Supplied information.
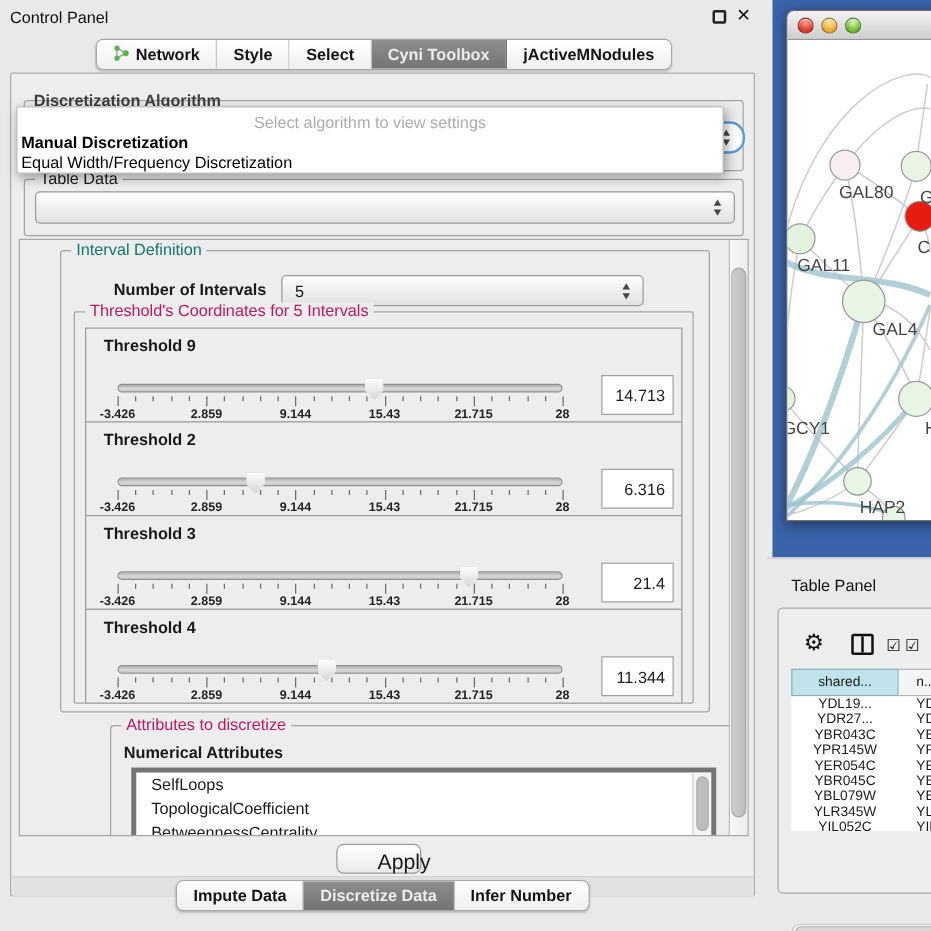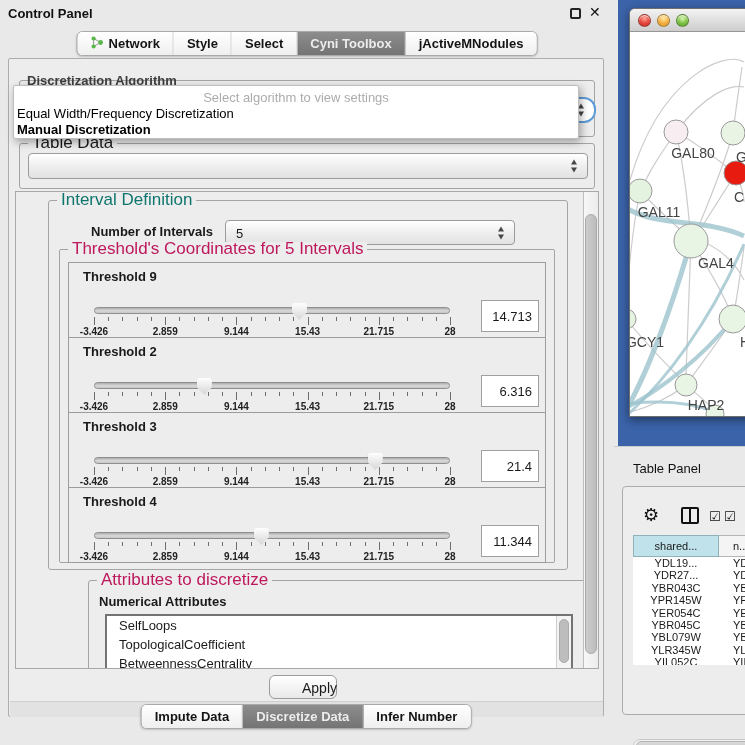"Control Panel" #titlebar .title { font-weight: bold -> none }
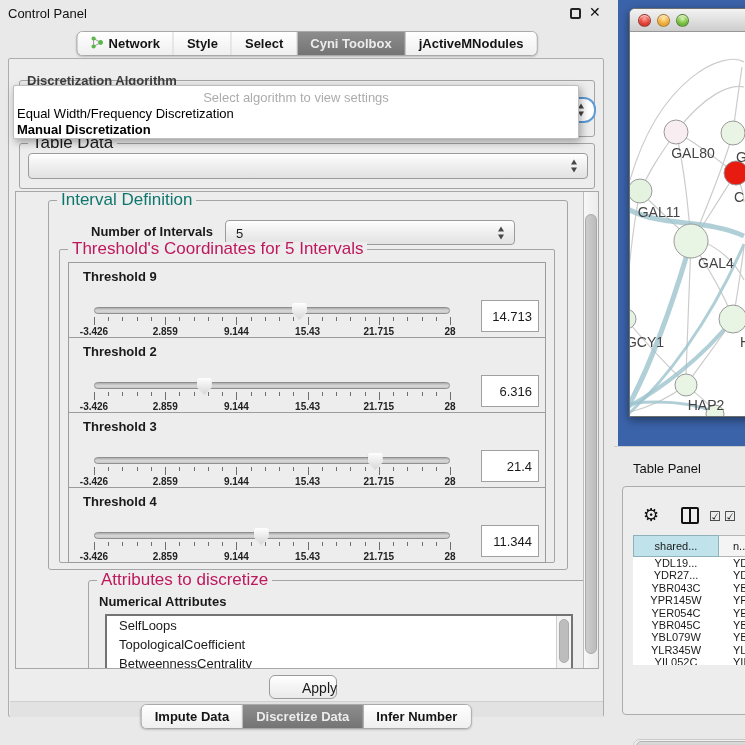"Equal Width/Frequency Discretization" div.item { order: before "Manual Discretization" -> after "Manual Discretization" }
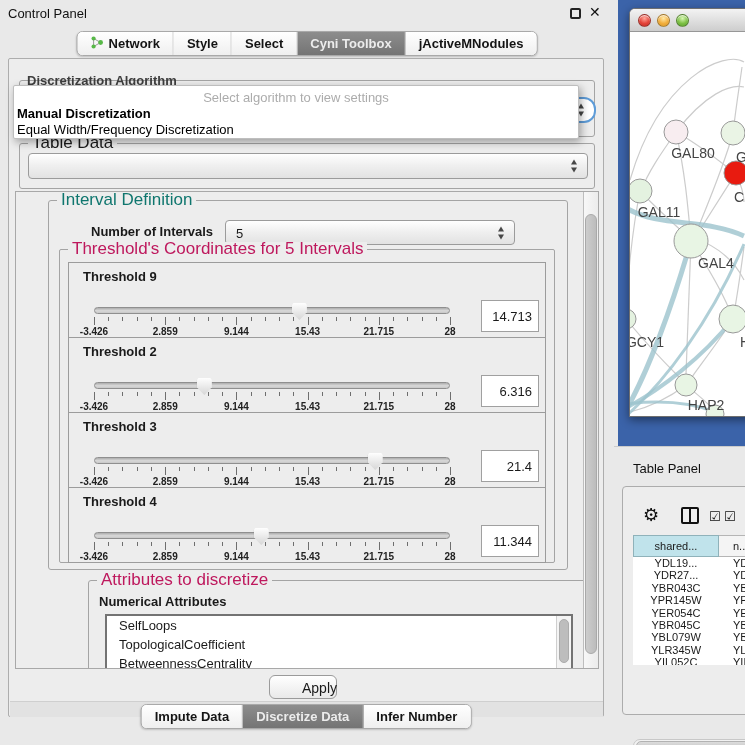"Table Data" .gtitle { font-size: 17px -> 13px }
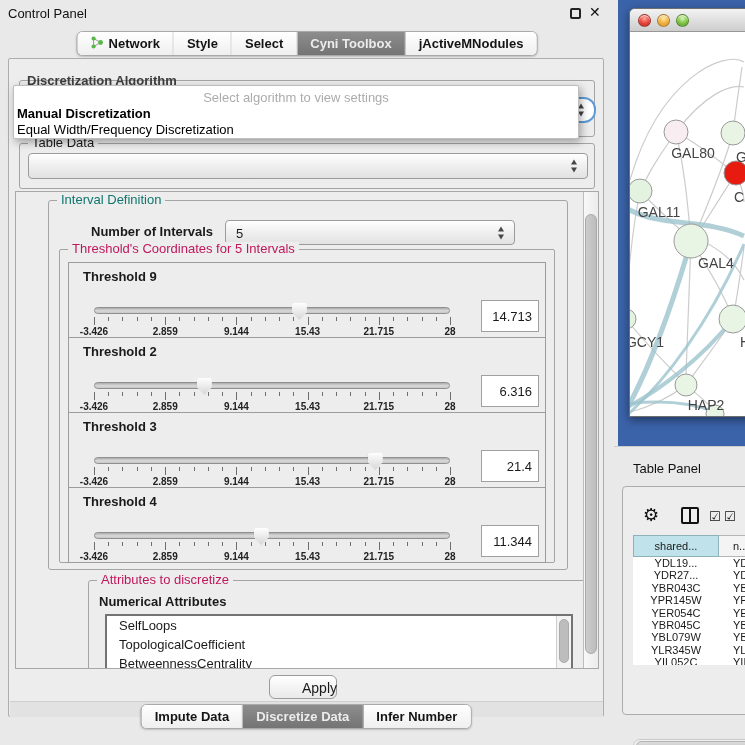"SelfLoops" #attr-list { border: 2px solid #737373 -> 4px solid #737373 }
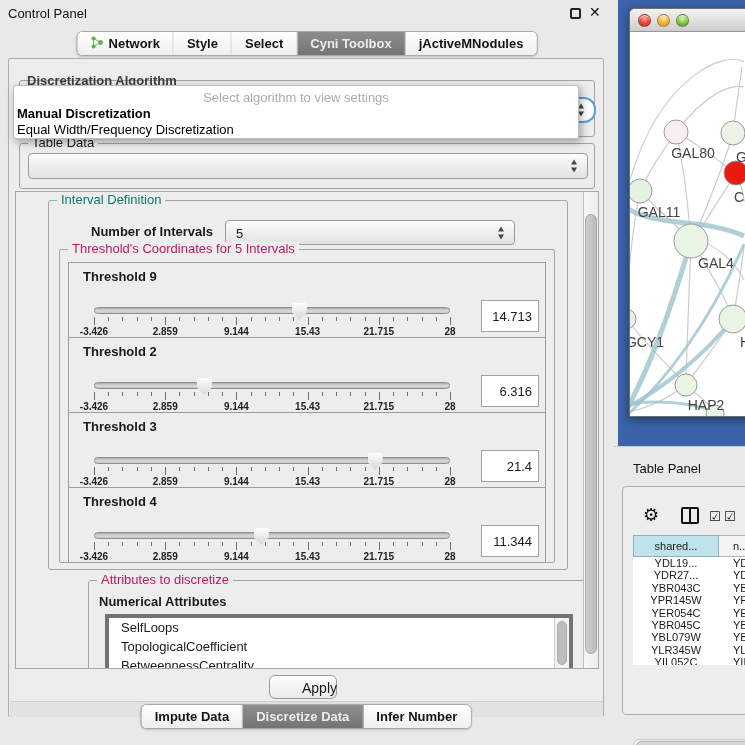"Apply" #apply-button { font-size: 14px -> 17px }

Problem statement. Could you return all of the entries above exactly, without any images?

Solution to this task.
"Control Panel" #titlebar .title { font-weight: bold -> none }
"Equal Width/Frequency Discretization" div.item { order: before "Manual Discretization" -> after "Manual Discretization" }
"Table Data" .gtitle { font-size: 17px -> 13px }
"SelfLoops" #attr-list { border: 2px solid #737373 -> 4px solid #737373 }
"Apply" #apply-button { font-size: 14px -> 17px }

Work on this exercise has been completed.